What's the difference between direct connection and guan_index extraction?

(1) Direct connection queries the database directly, suitable for scenarios requiring high real-time query performance; guan_index is extraction, which first extracts data from the database to the BI platform, then processes and calculates directly on the BI platform, suitable for scenarios with low real-time requirements.

(2) When writing functions for calculation in cards of direct connection datasets, use the syntax of the corresponding database; extraction datasets should use Spark syntax.

(3) Direct connection cannot use ETL.


What syntax should be used when using BI?
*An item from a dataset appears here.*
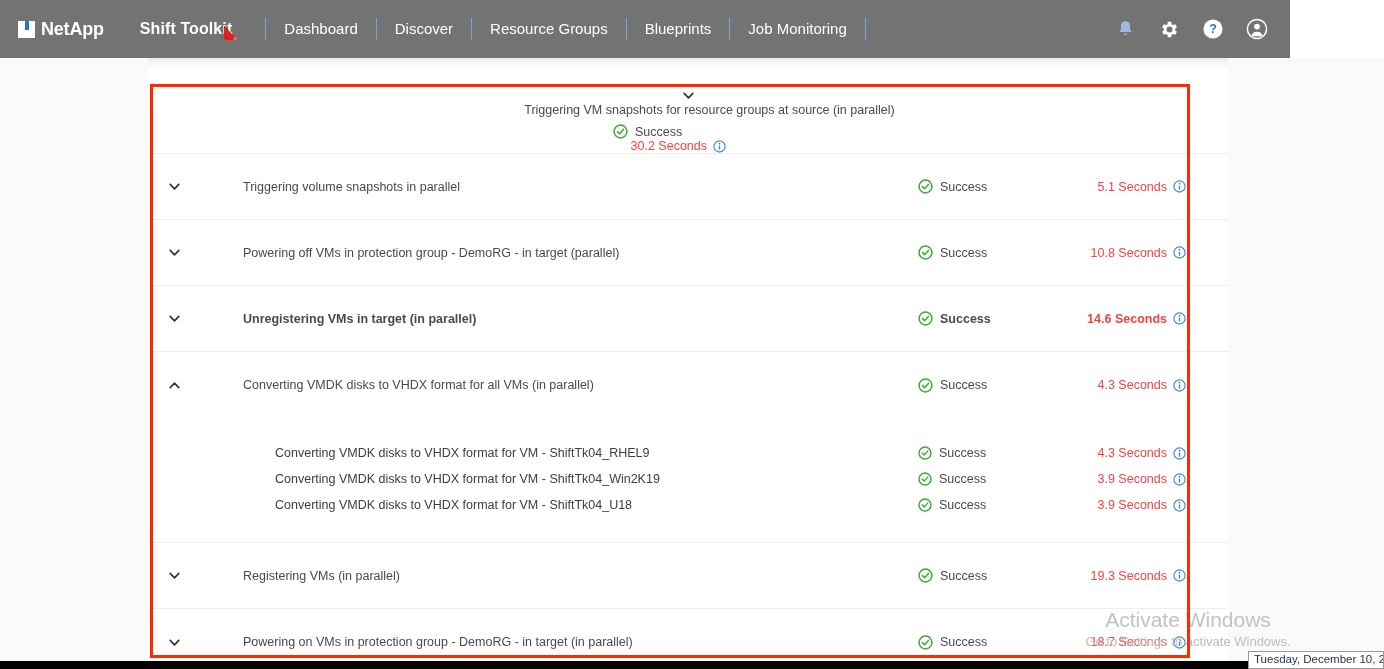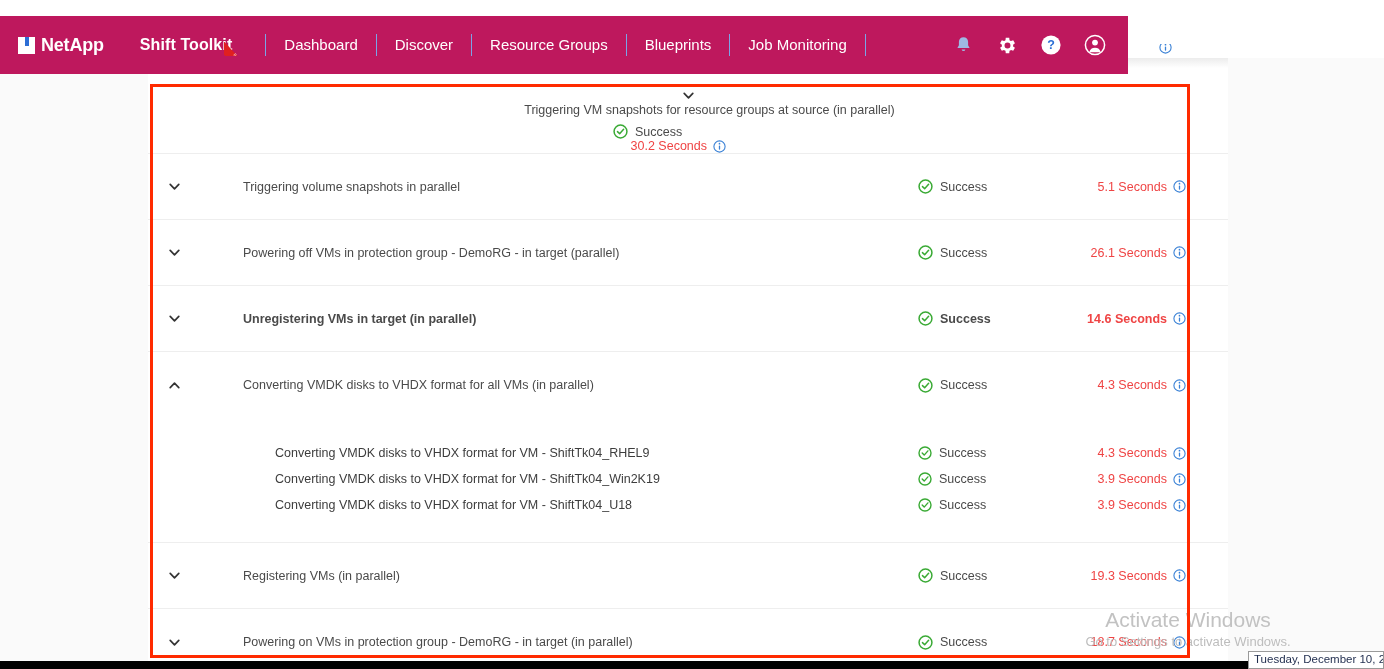"NetApp" .navbar { background: #be185d -> #737373; margin-top: 16px -> none; width: 1128px -> 1290px }
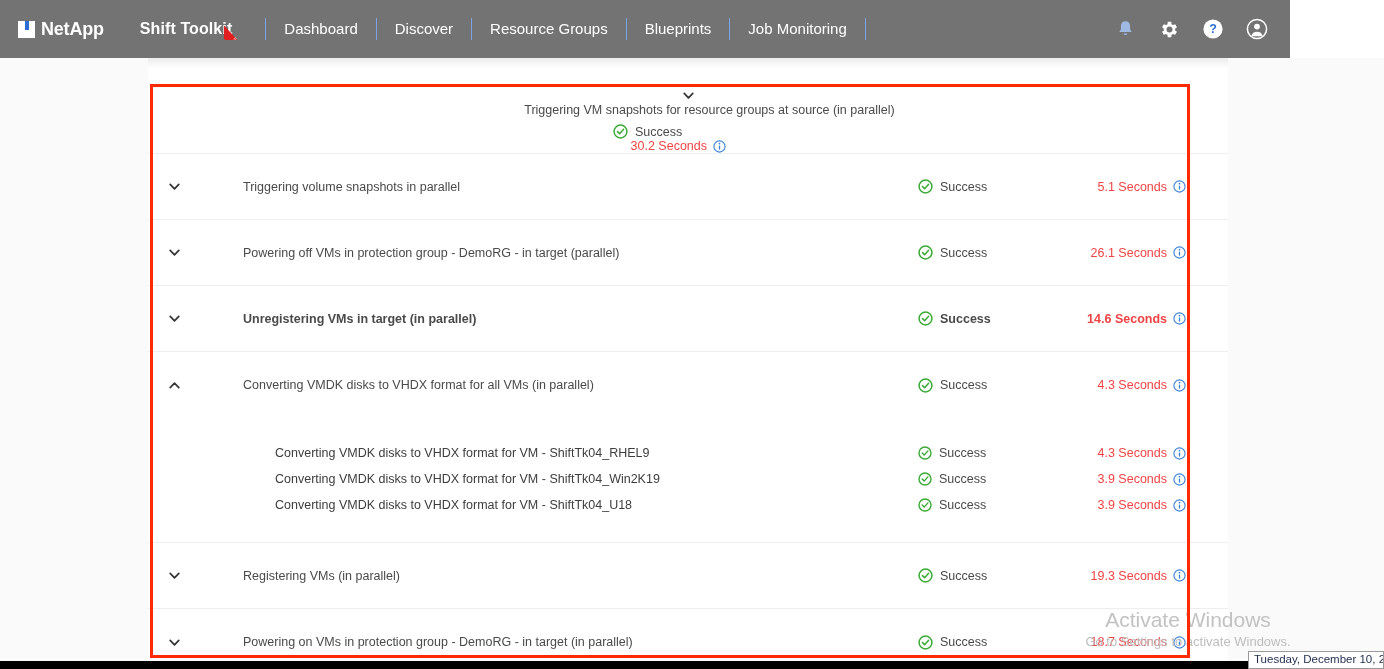"26.1 Seconds" span { text: 26.1 -> 10.8 }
  • Creating database datasets: Use the syntax of the corresponding database when creating database datasets.

  • Creating new calculated fields or setting row and column permissions: Direct connection datasets/cards: Use the syntax of the corresponding database; Extraction datasets/cards: Regular types use Spark syntax; High-performance datasets use ClickHouse syntax;

  • Creating new calculated fields/SQL input nodes in ETL use Spark syntax.


How to exclude unwanted columns in SQL queries

Background: Don't need to query all fields (select *), and when there are join operations, creating a dataset cannot use select *, which will cause an error "some field is not unique in Record" because the platform doesn't allow duplicate field names, so duplicate fields must be excluded. However, sometimes there are many fields, and listing them all in SQL is tedious work.

Solution: Query all fields in the database connection tool; then copy only the field names that need to be retained.

Taking MySQL as an example, use Navicat tool for querying. The query statement is as follows, and the results will be automatically separated by commas for easy copying.

SELECT GROUP_CONCAT(COLUMN_NAME SEPARATOR ",") FROM information_schema.COLUMNS 
WHERE TABLE_SCHEMA = 'db_name' AND TABLE_NAME = 'tb_name';
db_name: database name
tb_name: table name

Why doesn't modifying column names with SQL in the dataset model structure take effect?

Field association is enabled by default. Just select "No Association" for the target field.


The dataset ID has been obtained, which table can be associated with the Chinese name of the dataset?

The Chinese name of the dataset is in the built-in dataset builtin_data_source.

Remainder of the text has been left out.